HIP
HIP copied to clipboard
[Issue]: Asynchronous execution with hipExtModuleLaunchKernel
Problem Description
It is my understanding that by passing hipExtAnyOrderLaunch
as the last argument to this entry point: hipExtModuleLaunchKernel, I could achieve asynchronous execution of the kernels that I'm dispatching.
So I can have a single hipStream_t
to which I dispatch my kernels by calling hipExtModuleLaunchKernel
, with the above flag for each kernel and they will execute asynchronously, is that correct?
I've been experimenting with it but couldn't achieve this behaviour. I used a single nonBlocking
stream but all the kernels I launched with the above entry point were executed synchronously, despite setting the required flag to 1
. I inspected that using rocprof
and https://ui.perfetto.dev/ as GUI to check if the kernels execute async.

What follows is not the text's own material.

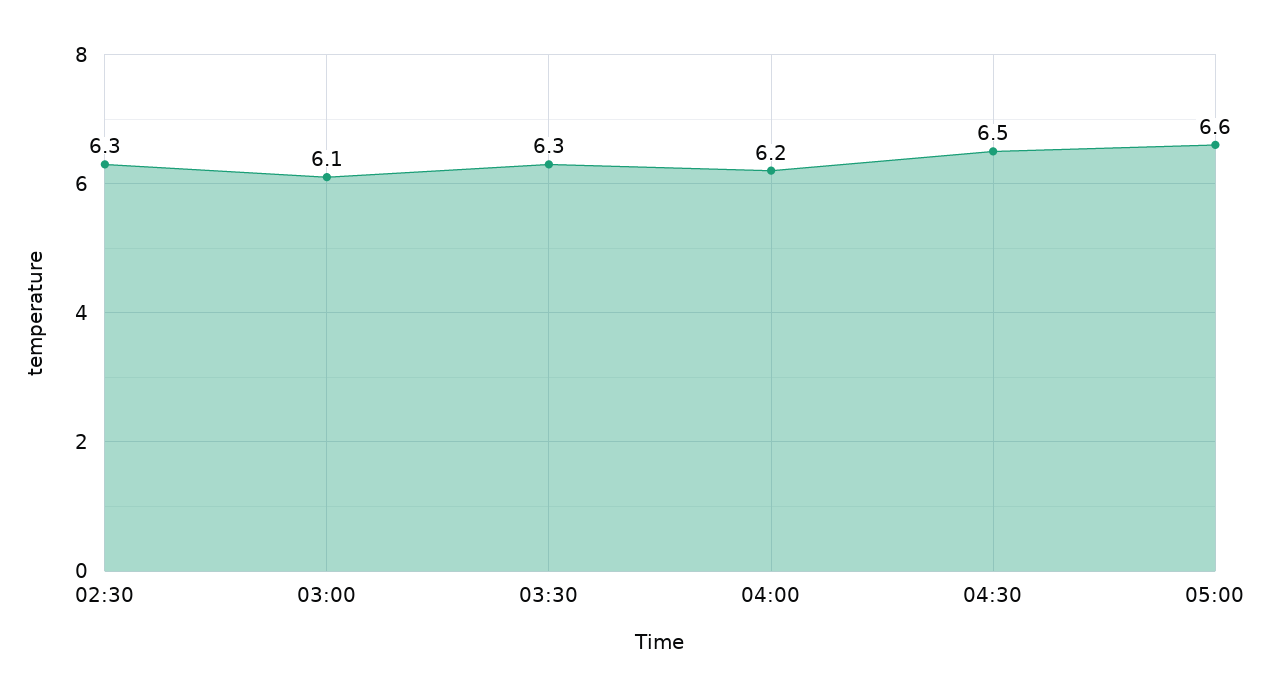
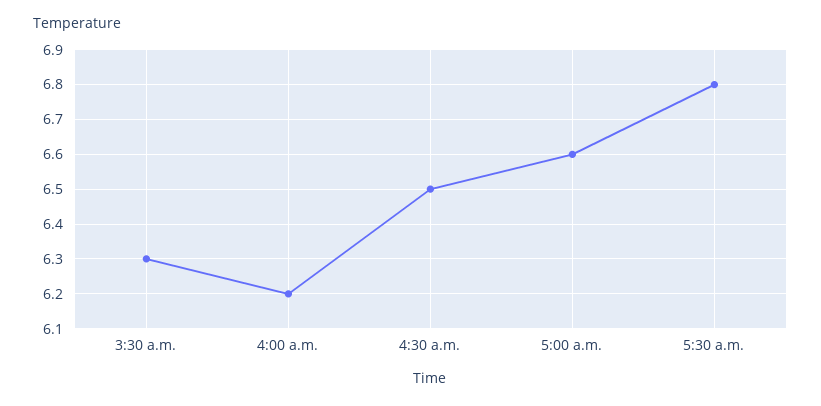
02:30: 6.3 -> none
03:00: 6.1 -> none
5:30 a.m.: none -> 6.8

Would you be able to provide me with example of how to use this particular feature to achieve concurrency in a single stream? And how to profile it to see the correct behaviour? Thank you!
Operating System
Ubuntu
CPU
AMD EPYC 7763 64-Core Processor
GPU
AMD Instinct MI210
ROCm Version
ROCm 6.0.0
ROCm Component
No response
Steps to Reproduce
No response
(Optional for Linux users) Output of /opt/rocm/bin/rocminfo --support
No response
Additional Information
No response